Notebooks on Language: hierarchical Bayesian models

Showing posts with label hierarchical Bayesian models. Show all posts

Wednesday, April 2, 2014

Jeffreys: Scientific Inference, third edition (1973)

This book, first published 1931, covers much of the same ground as Jeffreys' Theory of Probability (1939), but it's shorter and easier to read.

It touches on a number of extremely interesting topics, including

the asymptotic equivalence of Bayesian inference and maximum likelihood inference (§4.3, pp. 73–74)
a Bayesian notion of "statistical test" (§3.5, pp. 54–56)
priors based on theory complexity (§2.5, especially pp. 34–39)
the convergence of predictive distributions to the truth under (very) nice conditions (§2.5)
an inductive justification of the principle of induction through hierarchical models (§3.7, pp. 58–60)
a critique of the frequency theory of probability (§9.21, pp. 193–197)
a number of other philosophical issues surrounding induction and probability (§9)

I might write about some of these issues later, but now I want to focus on a specific little detail that I liked. It's a combinatorical argument for Laplace's rule, which I have otherwise only seen justified through the use of Euler integrals.

Laplace's rule: Add a "virtual count" to each bucket before the parameter estimation.

The Generative Set-Up

Suppose that you have a population of n swans, r of which are white. We'll assume that r is uniformly distributed on 0, 1, 2, …, n. You now inspect a sample of m < n swans and find s white swans among them.

It then turns out that the probability that the next swan is white is completely independent of n: Whatever the size of the population is, the probability of seeing one more white swan turns out to be (s + 1)/(m + 1) when we integrate out the effect of r.

A population of n swans contains r white ones;
in a sample of m swans, s are white.

Let me go into a little more detail.

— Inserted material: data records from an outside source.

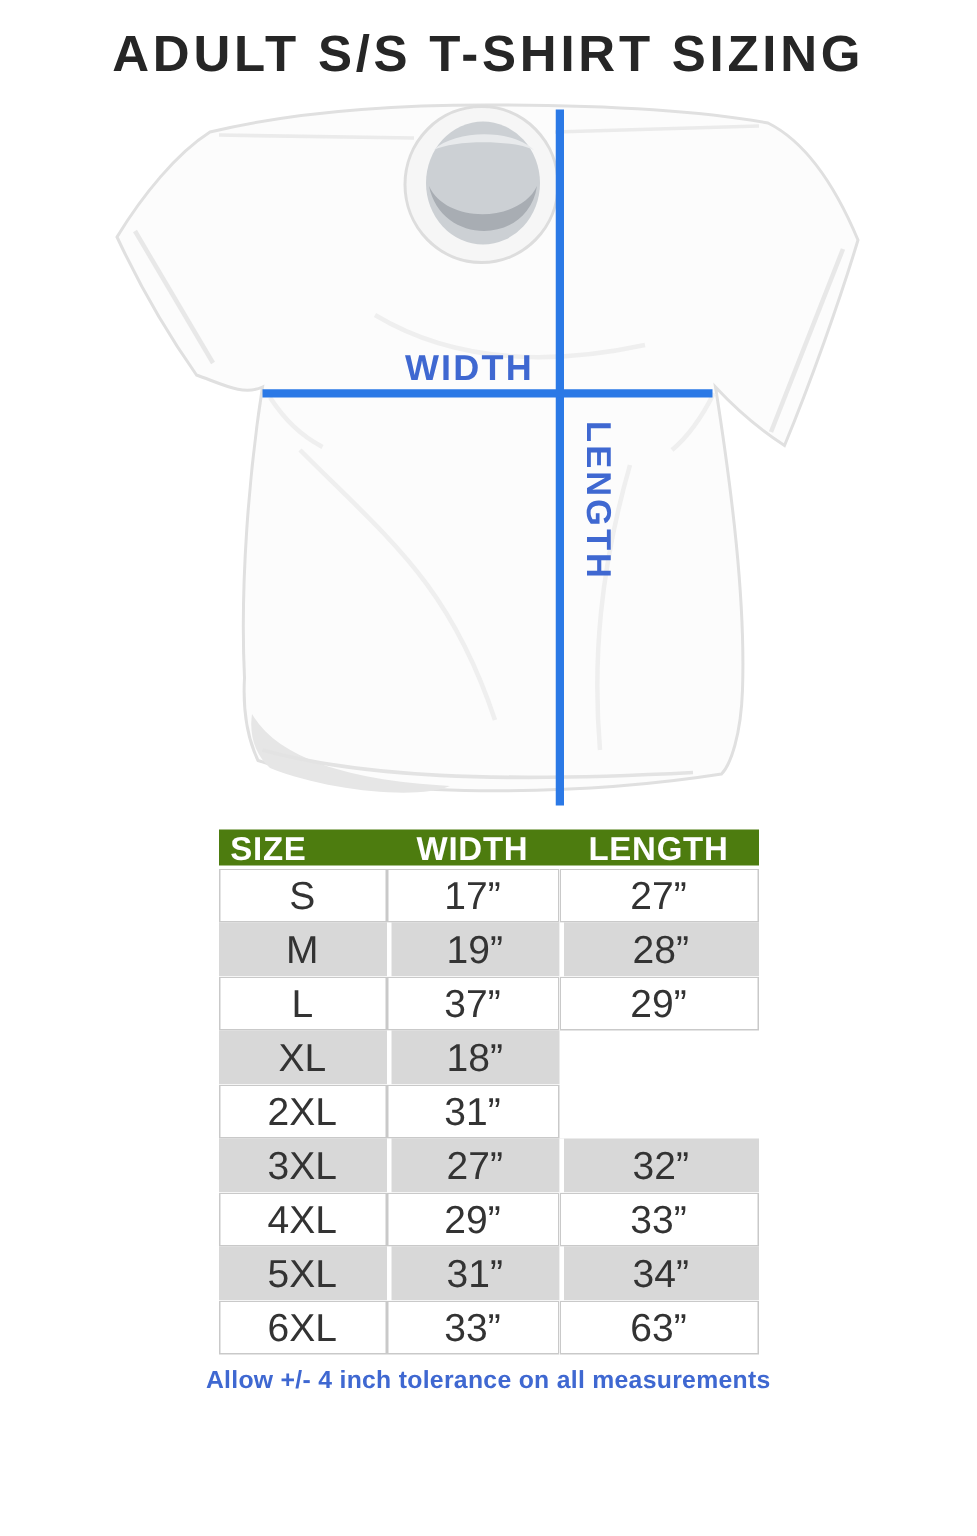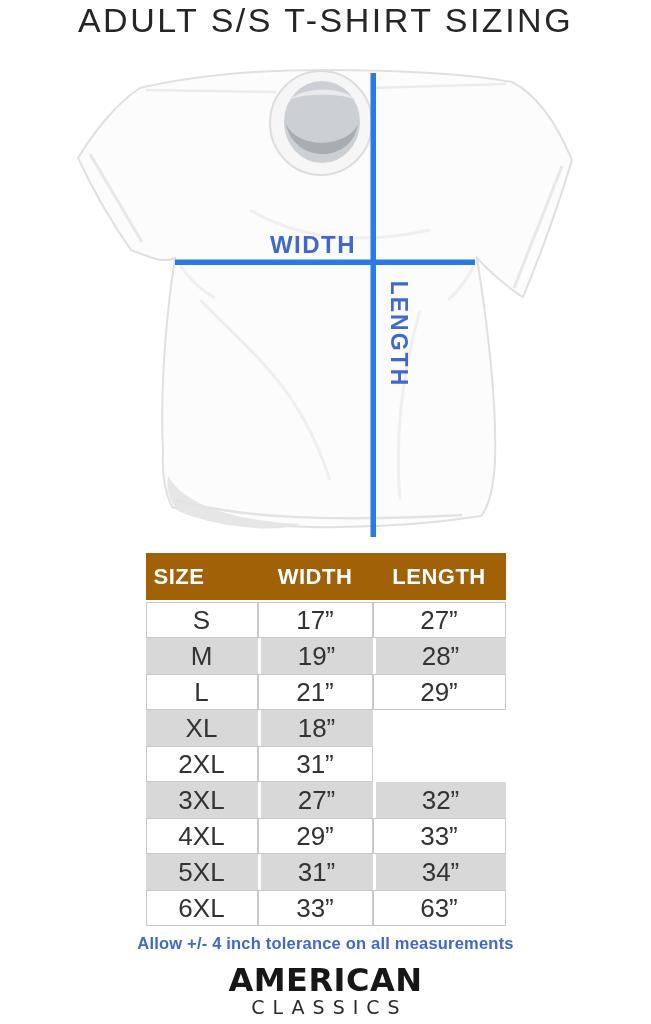--- a/index.html
+++ b/index.html
@@ -12,8 +12,8 @@
 
   
   .title {
-    margin:0; height:60px; box-sizing:border-box; 
-    text-align:center; font-size:34px; line-height:40px; font-weight:400;
+    margin:0; height:60px; box-sizing:border-box; padding-top:16px;
+    text-align:center; font-size:34px; line-height:40px; font-weight:700;
     letter-spacing:2.5px; color:#262626; white-space:nowrap;
   }
 

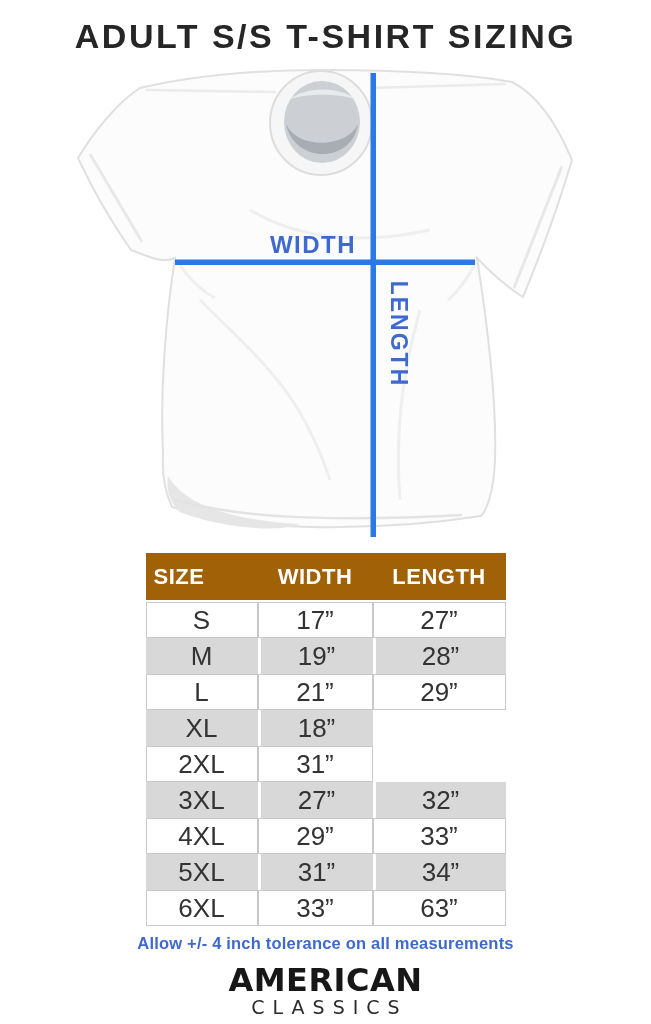--- a/index.html
+++ b/index.html
@@ -28,8 +28,8 @@
   
   .size-table { width:360px; margin:3px auto 0; }
   .thead {
-    display:grid; grid-template-columns:112px 115px 133px; height:47px;
-    background:#a16207; color:#ffffff; align-items:center;
+    display:grid; grid-template-columns:112px 115px 133px; height:24px;
+    background:#4d7c0f; color:#ffffff; align-items:center;
     font-size:22px; font-weight:700; letter-spacing:0.5px;
     margin-bottom:2px;
   }

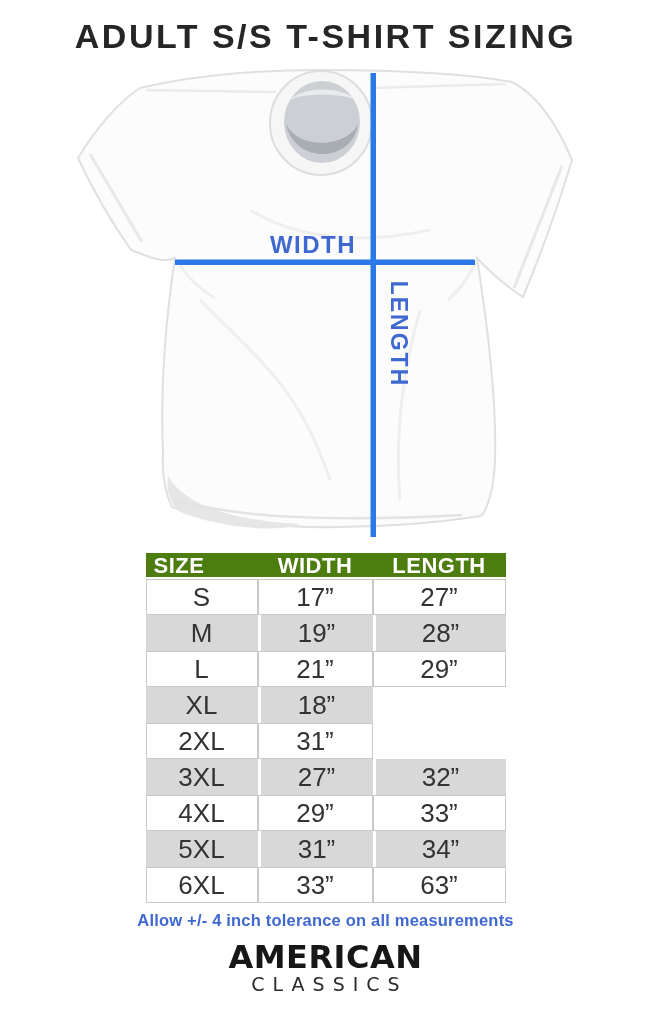--- a/index.html
+++ b/index.html
@@ -139,7 +139,7 @@
         </div>
         <div class="trow white">
           <div class="cell">L</div>
-          <div class="cell">21”</div>
+          <div class="cell">37”</div>
           <div class="cell">29”</div>
         </div>
         <div class="trow gray">

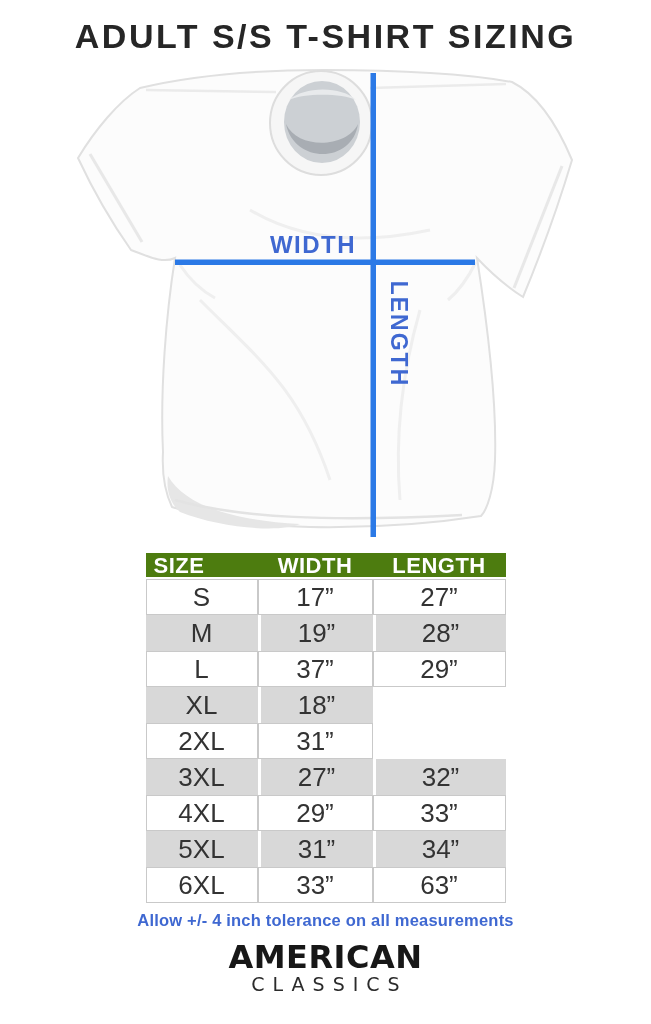--- a/index.html
+++ b/index.html
@@ -175,10 +175,6 @@
 
   <div class="note">Allow +/- 4 inch tolerance on all measurements</div>
 
-  <div class="brand">
-    <div class="brand-top">AMERICAN</div>
-    <div class="brand-bottom">CLASSICS</div>
-  </div>
 
 </div>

Given n, m, and r, the probability of finding s white swans in the sample follows a hypergeometric distribution; that is,

Pr( s | n, m, r ) == C(r, s) C(n – r, m – s) / C(n, m),

where C(a, b) is my one-dimensional notation for the binomial coefficient "a choose b." The argument for this formula is that

C(r, s) is the number ways of choosing s white swans out of a total of r white swans.
C(n – r, m – s) is the number of ways of choosing the remaining m – s swans in the sample from the remaining n – r swans in the population.
C(n, m) is the total number of ways to sample m swans from a population of n.

The numerator thus counts the number of ways to select the sample so that it respects the constraint set by the number s, while the denominator counts the number of samples with or without this constraint.

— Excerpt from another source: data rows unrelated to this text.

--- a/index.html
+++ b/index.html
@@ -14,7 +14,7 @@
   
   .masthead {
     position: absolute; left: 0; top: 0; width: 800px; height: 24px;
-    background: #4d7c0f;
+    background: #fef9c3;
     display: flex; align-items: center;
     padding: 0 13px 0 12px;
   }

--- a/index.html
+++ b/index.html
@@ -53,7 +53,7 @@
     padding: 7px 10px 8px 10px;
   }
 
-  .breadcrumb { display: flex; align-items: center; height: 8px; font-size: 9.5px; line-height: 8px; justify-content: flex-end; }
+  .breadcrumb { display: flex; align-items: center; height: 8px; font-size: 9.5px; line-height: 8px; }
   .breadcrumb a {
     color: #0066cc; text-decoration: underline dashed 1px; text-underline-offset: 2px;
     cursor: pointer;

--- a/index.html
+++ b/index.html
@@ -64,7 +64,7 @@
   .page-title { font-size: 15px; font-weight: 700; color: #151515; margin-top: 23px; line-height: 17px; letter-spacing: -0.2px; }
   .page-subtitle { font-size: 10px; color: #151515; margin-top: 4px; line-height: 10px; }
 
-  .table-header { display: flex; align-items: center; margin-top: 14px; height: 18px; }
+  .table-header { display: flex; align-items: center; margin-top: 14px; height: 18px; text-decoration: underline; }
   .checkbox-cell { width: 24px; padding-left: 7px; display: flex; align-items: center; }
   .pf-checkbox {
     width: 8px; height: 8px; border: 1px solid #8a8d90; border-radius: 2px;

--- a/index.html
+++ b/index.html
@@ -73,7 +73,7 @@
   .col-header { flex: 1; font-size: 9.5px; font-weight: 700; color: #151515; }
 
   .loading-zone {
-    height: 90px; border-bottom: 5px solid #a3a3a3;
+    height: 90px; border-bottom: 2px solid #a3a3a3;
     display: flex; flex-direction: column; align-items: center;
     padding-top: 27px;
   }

Inverse Hypergeometric Probabilities

In general, binomial coefficients have the following two properties:

C(a, b) (a – b) == C(a, b + 1) (b + 1)
C(a + 1, b + 1) == C(a, b) (a + 1)/(b + 1)

We'll need both of these facts below. They can be shown directly by cancelling out factors in the factorial expression for the binomial coefficients.

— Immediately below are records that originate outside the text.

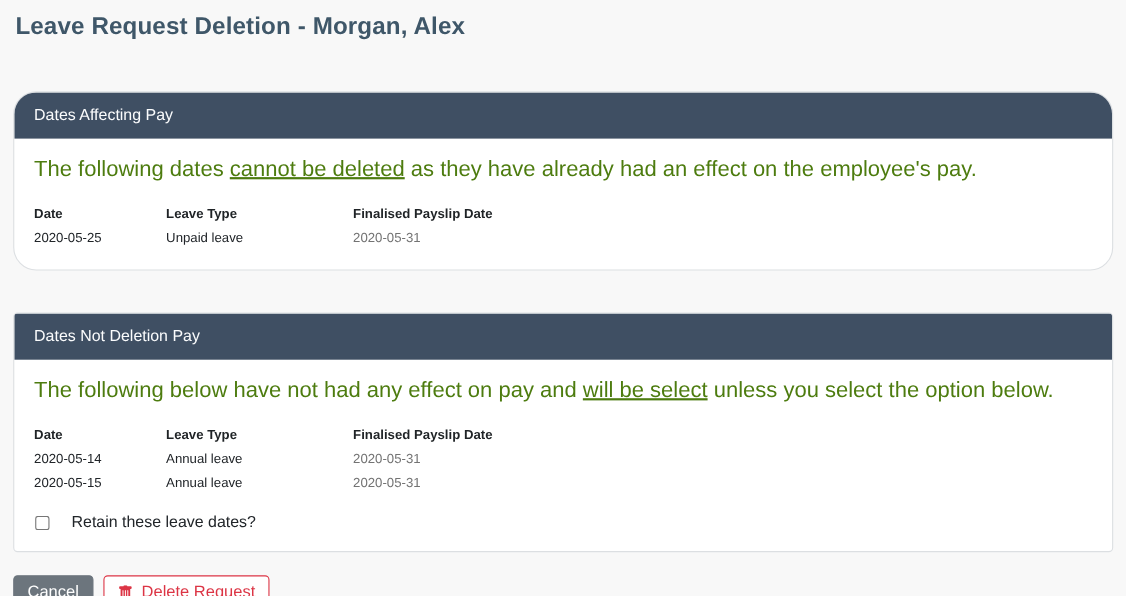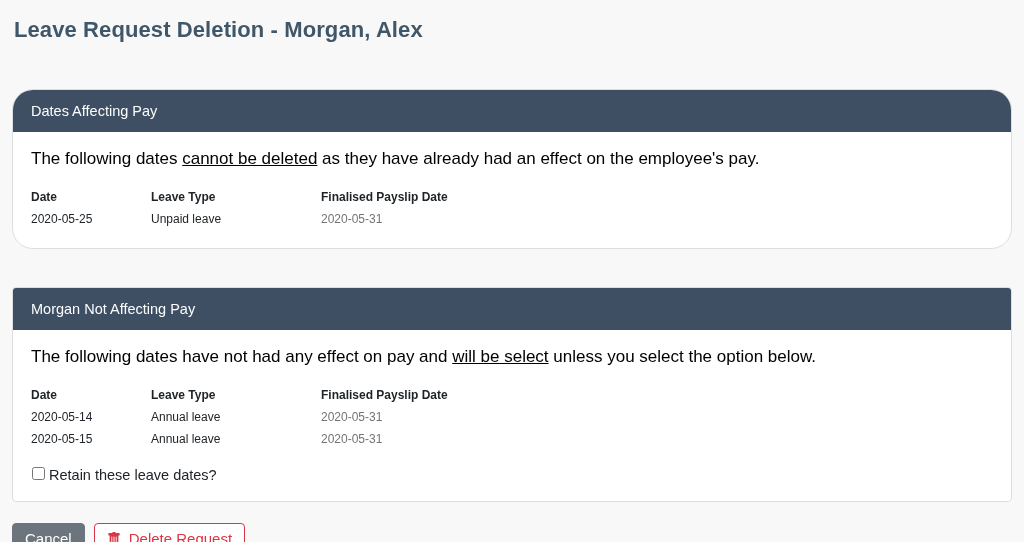--- a/index.html
+++ b/index.html
@@ -17,7 +17,7 @@
     font-size: 22px;
     font-weight: bold;
     color: #3f5769;
-    margin: 12px 0 0 2px;
+    margin: 6px 0 0 2px;
     letter-spacing: 0.1px;
   }
   .panel {

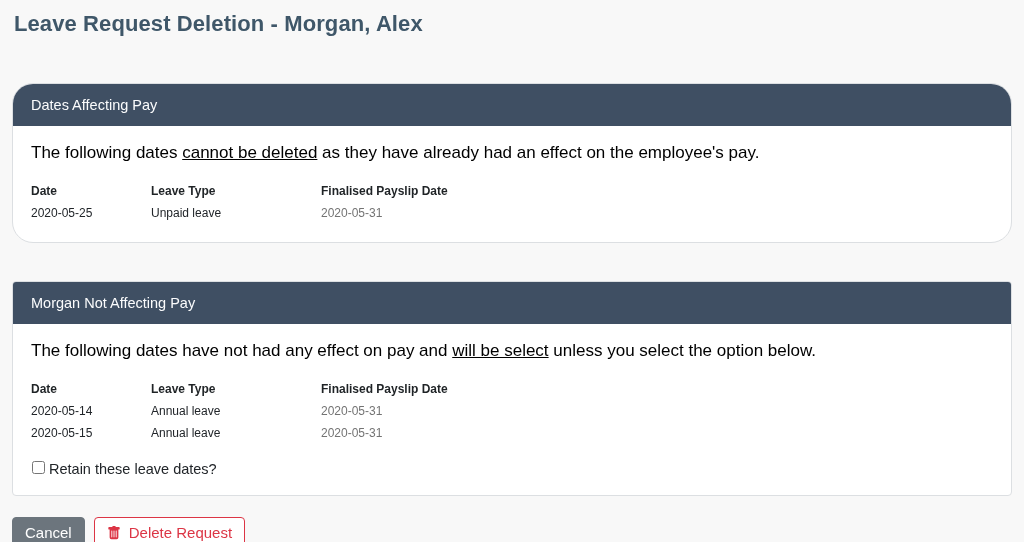--- a/index.html
+++ b/index.html
@@ -38,8 +38,8 @@
   .panel-body { padding: 17px 18px 18px 18px; }
   .desc {
     margin: 0 0 17px 0;
-    font-size: 17px;
-    color: #000000;
+    font-size: 20px;
+    color: #4d7c0f;
   }
   .u { text-decoration: underline; }
   .tbl { font-size: 12px; }

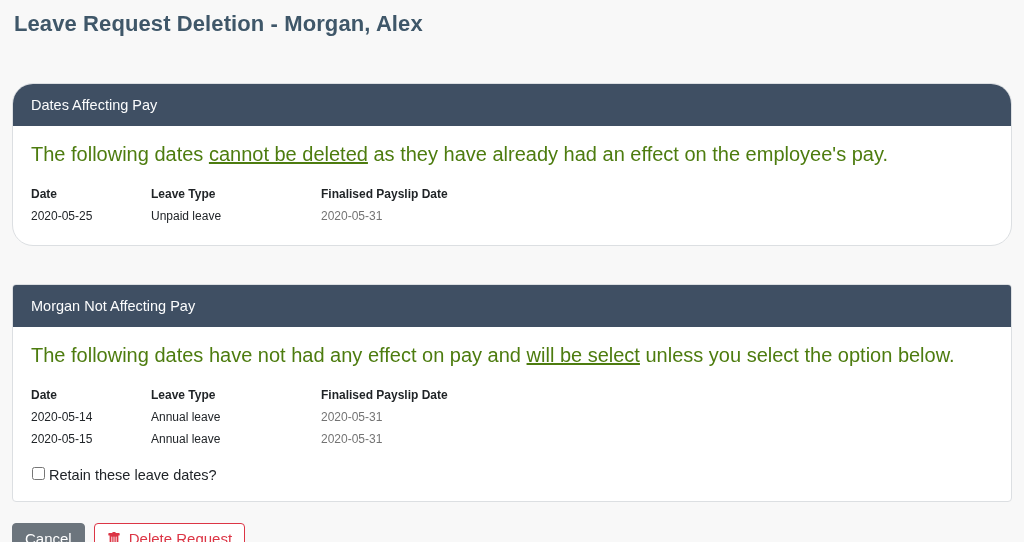--- a/index.html
+++ b/index.html
@@ -114,7 +114,7 @@
   </div>
 
   <div class="panel panel-2">
-    <div class="panel-header">Morgan Not Affecting Pay</div>
+    <div class="panel-header">Dates Not Deletion Pay</div>
     <div class="panel-body">
       <p class="desc"><span>The following dates have not had any effect on pay and </span><span class="u">will be select</span><span> unless you select the option below.</span></p>
 

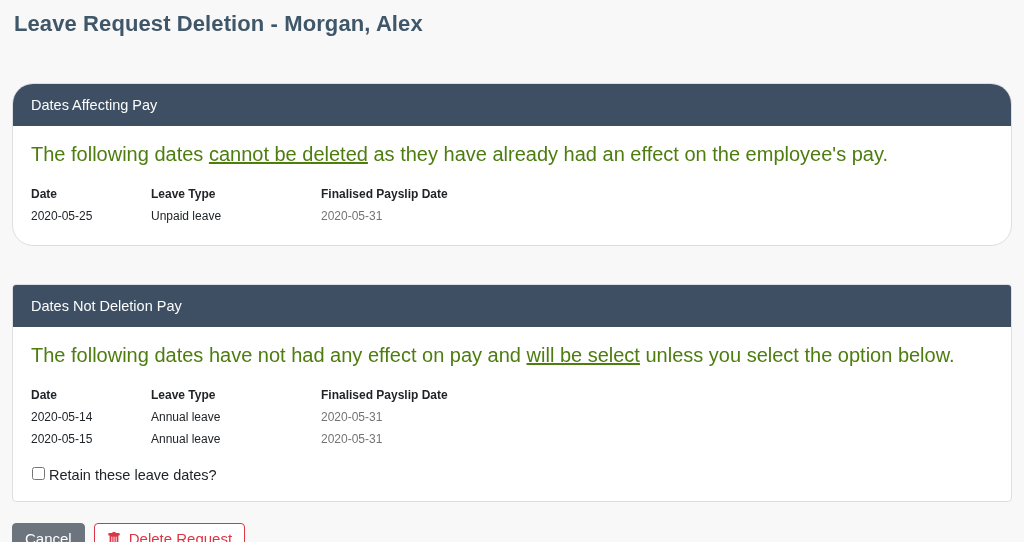--- a/index.html
+++ b/index.html
@@ -116,7 +116,7 @@
   <div class="panel panel-2">
     <div class="panel-header">Dates Not Deletion Pay</div>
     <div class="panel-body">
-      <p class="desc"><span>The following dates have not had any effect on pay and </span><span class="u">will be select</span><span> unless you select the option below.</span></p>
+      <p class="desc"><span>The following below have not had any effect on pay and </span><span class="u">will be select</span><span> unless you select the option below.</span></p>
 
       <div class="tbl">
         <div class="tr">

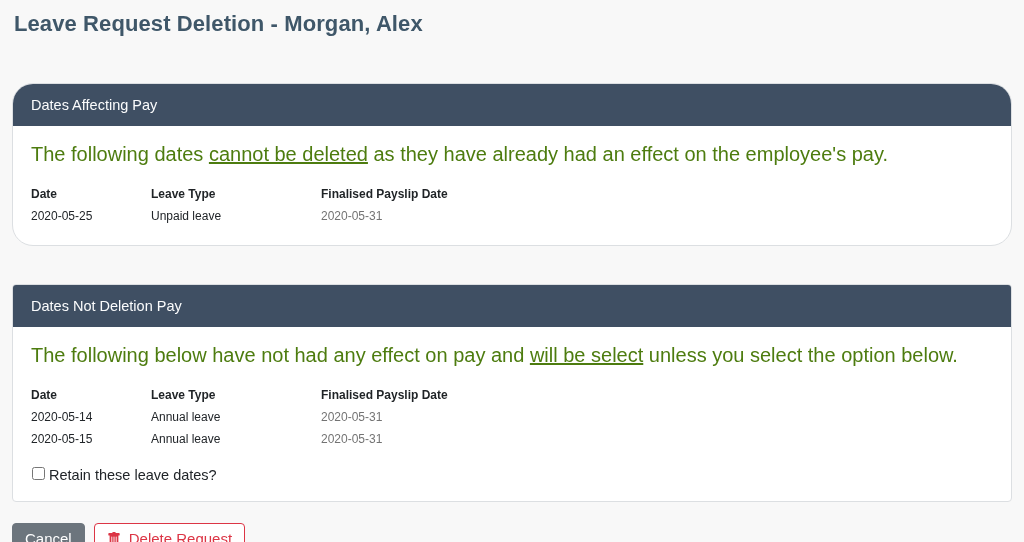--- a/index.html
+++ b/index.html
@@ -52,8 +52,9 @@
   .checkbox-row {
     margin-top: 17px;
     display: flex;
-    align-items: flex-start;
+    align-items: center;
     font-size: 14.5px;
+    gap: 16px;
   }
   .checkbox-row input[type="checkbox"] {
     width: 13px; height: 13px;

One consequence is that Bayes' rule takes on a particularly simple form in the hypergeometric case:

Pr( r | n, m, s ) == Pr( s | n, m, r ) (m + 1)/(n + 1)
Pr( s | n, m, r ) == Pr( r | n, m, s ) (n + 1)/(m + 1)
Pr( s + 1 | n, m + 1, r ) == Pr( r | n, m + 1, s + 1 ) (n + 1)/(m + 1)

These equalities are, of course, saying the same thing, but I state all three forms because they will all come up.

By using the first of the two rules for binomial coefficients, we can also show that

Pr( s | n, m, r ) (r – s)/(n – m) == Pr( s + 1 | n, m + 1, r ) (s + 1)/(n + 1)

According to the last fact about the inverse hypergeometric probabilities, this also means that

Pr( s | n, m, r ) (r – s)/(n – m) == Pr( r | n, m + 1, s + 1 ) (s + 1)/(m + 1)

I have cancelled two occurrences of (n + 1) to arrive at this expression. I will use this fact below.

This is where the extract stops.